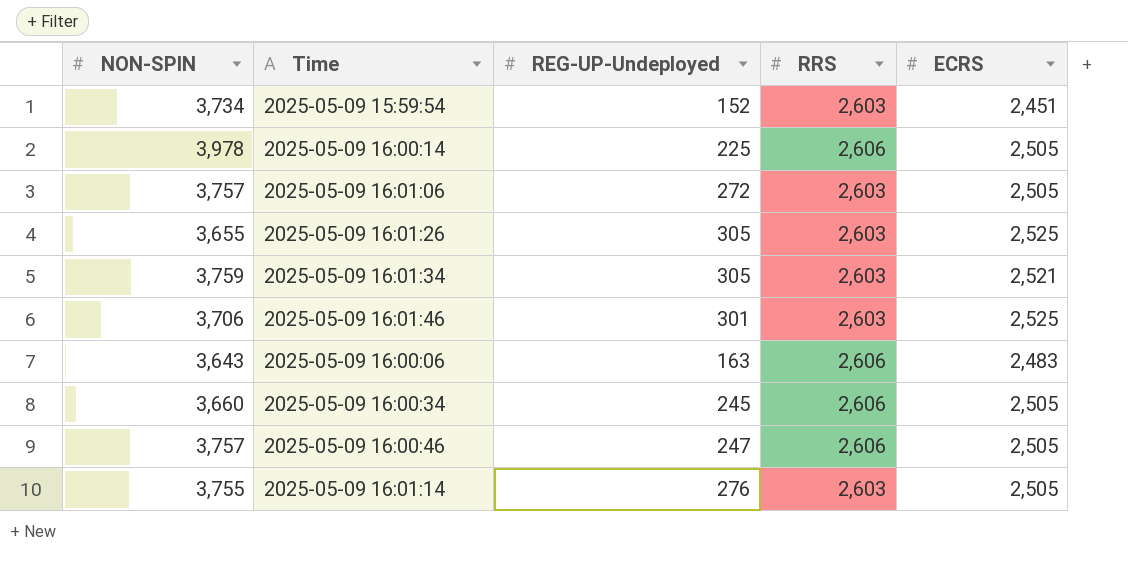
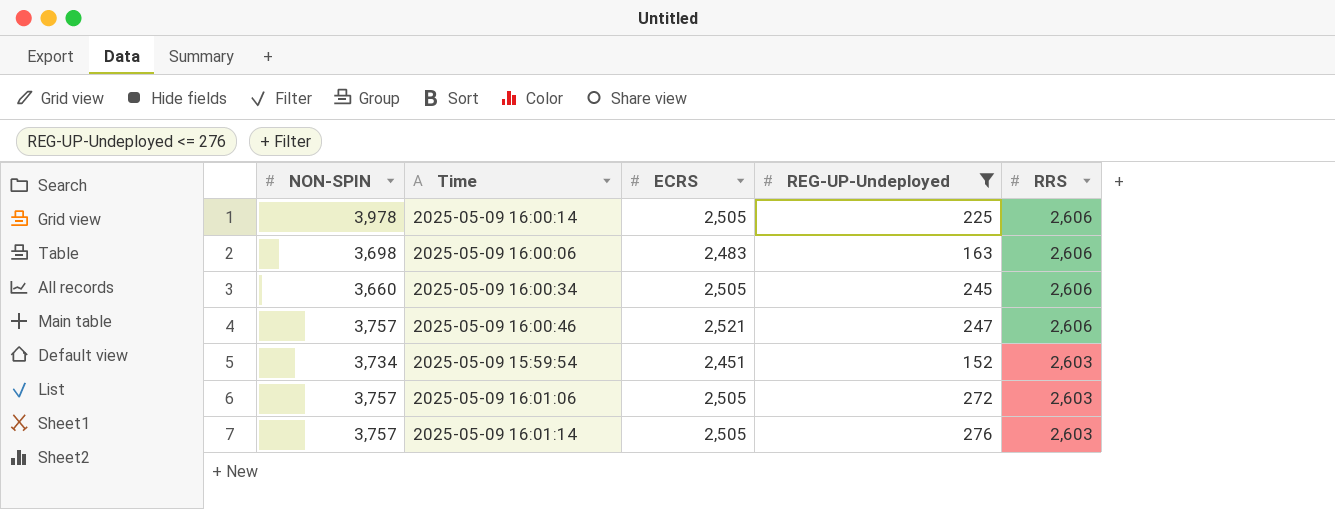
filter: none -> REG-UP-Undeployed <= 276
row order: none -> RRS descending
column ECRS | position: 5 -> 3
2025-05-09 16:00:06 | NON-SPIN: 3,643 -> 3,698
2025-05-09 16:00:46 | ECRS: 2,505 -> 2,521
2025-05-09 16:01:14 | NON-SPIN: 3,755 -> 3,757

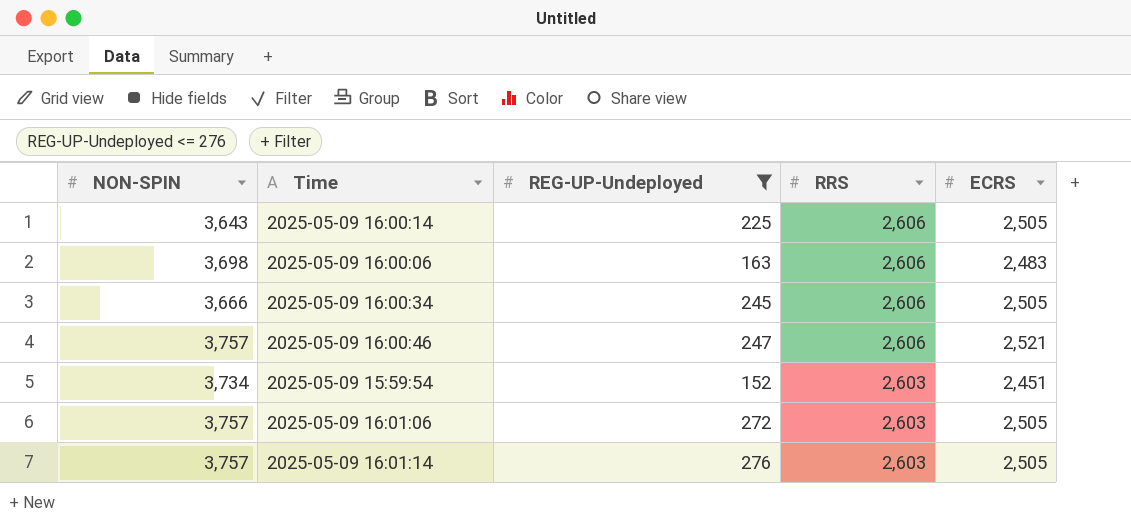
column ECRS | position: 3 -> 5
2025-05-09 16:00:14 | NON-SPIN: 3,978 -> 3,643
2025-05-09 16:00:34 | NON-SPIN: 3,660 -> 3,666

• EXERCISE PROMPT: Leave the pictures out, and print every line of the listing exactly as written.

• RESULT OF THIS EXERCISE:
filter: none -> REG-UP-Undeployed <= 276
row order: none -> RRS descending
column ECRS | position: 5 -> 3
2025-05-09 16:00:06 | NON-SPIN: 3,643 -> 3,698
2025-05-09 16:00:46 | ECRS: 2,505 -> 2,521
2025-05-09 16:01:14 | NON-SPIN: 3,755 -> 3,757

column ECRS | position: 3 -> 5
2025-05-09 16:00:14 | NON-SPIN: 3,978 -> 3,643
2025-05-09 16:00:34 | NON-SPIN: 3,660 -> 3,666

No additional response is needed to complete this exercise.